MERDEKA.COM. AP (44) dengan biadab mencabuli anaknya YS (18)
selama tujuh tahun. Di bawah ancaman gergaji, AP memaksa memenuhi hasrat
birahinya. YS bahkan sempat melahirkan anak dari ayah kandungnya itu.
Aksi
itu dilakukan di berbagai tempat sejak 2007 hingga terakhir Juli 2014
ini. "Tersangka sempat mengancam menggunakan gergaji untuk memenuhi
hasrat birahinya," kata Kapolrestabes Bandung Kombes Pol Mashudi, di
Mapolrestabes Bandung, Selasa (12/8).
Aksi itu dilakukan pada 26
Juli lalu di kosan korban Jalan Melong Asih Gang Manunggal nomor 29
Rt09/Rw09, Kelurahan Cijerah, Kecamatan Bandung Kulon, Kota Bandung. Dia
menerangkan, saat itu tersangka meminta badannya dikerok.

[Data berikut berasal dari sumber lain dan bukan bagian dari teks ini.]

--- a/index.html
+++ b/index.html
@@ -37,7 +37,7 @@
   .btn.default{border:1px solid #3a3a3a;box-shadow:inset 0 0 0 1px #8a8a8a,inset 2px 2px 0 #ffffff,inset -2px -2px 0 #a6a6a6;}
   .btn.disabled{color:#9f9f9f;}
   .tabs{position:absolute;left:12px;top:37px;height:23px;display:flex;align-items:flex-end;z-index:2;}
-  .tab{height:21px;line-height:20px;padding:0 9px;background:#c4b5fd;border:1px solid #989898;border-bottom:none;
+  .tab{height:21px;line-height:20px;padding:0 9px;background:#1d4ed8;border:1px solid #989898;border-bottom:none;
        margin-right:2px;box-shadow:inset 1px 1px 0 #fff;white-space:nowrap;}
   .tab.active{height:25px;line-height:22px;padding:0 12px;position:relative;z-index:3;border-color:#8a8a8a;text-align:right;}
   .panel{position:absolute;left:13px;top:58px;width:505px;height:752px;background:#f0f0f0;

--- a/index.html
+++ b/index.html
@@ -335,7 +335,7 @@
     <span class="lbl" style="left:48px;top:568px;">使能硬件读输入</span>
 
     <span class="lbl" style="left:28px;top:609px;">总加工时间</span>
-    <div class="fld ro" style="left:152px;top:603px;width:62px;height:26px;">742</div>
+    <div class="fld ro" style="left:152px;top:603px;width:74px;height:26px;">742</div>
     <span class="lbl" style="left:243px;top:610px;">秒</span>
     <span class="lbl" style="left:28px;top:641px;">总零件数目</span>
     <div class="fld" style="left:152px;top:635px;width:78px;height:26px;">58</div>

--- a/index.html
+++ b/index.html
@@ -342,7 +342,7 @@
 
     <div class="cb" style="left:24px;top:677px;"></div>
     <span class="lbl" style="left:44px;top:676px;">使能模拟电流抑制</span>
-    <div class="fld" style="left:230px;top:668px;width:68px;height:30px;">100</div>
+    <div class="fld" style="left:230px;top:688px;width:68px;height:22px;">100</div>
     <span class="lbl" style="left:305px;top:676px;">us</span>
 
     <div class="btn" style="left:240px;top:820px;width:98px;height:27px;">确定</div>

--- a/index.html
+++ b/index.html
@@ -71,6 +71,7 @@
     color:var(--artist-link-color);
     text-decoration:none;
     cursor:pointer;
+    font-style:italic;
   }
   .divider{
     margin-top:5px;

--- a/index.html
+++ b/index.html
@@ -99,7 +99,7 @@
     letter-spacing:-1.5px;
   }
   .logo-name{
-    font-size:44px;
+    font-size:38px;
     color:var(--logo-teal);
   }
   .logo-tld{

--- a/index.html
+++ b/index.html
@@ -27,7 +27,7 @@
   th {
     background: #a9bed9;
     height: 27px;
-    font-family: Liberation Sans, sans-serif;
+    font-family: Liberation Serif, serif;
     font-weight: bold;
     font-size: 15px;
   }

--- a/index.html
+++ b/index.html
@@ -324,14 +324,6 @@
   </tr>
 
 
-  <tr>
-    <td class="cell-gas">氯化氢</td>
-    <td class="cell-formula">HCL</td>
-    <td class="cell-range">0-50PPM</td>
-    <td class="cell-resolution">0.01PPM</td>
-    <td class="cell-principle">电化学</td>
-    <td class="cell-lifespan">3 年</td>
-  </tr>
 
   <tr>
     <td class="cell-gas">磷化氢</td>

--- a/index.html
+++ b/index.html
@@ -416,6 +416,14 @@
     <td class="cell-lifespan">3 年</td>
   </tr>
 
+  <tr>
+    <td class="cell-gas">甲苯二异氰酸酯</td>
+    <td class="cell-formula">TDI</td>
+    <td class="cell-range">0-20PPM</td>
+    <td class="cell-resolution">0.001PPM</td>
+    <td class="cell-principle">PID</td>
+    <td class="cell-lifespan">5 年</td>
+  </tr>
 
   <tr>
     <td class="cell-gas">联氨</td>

"Tapi kemudian tersangka malah minta balik mengerok korban," terangnya.
Disitulah
ancaman dilakukan, baju korban sampai sobek karena tersangka sudah tak
dapat mengendalikan nafsunya. Korban meminta jangan melakukan itu namun
kemudian tersangka menempelkan sebilah gergaji yang ada di dalam kamar.
Di situ tersangka mengancam juga agar korban tidak pacaran dengan orang
lain.
"Tapi lantaran korban bilang iya akhirnya tersangka berhenti," ujarnya.
Polisi
sejauh ini masih menjerat pasal 46,47 UU RI nomor 203 tahun 2004
tentang PKDRT. Ancaman hukumannya maksimal 12 tahun penjara.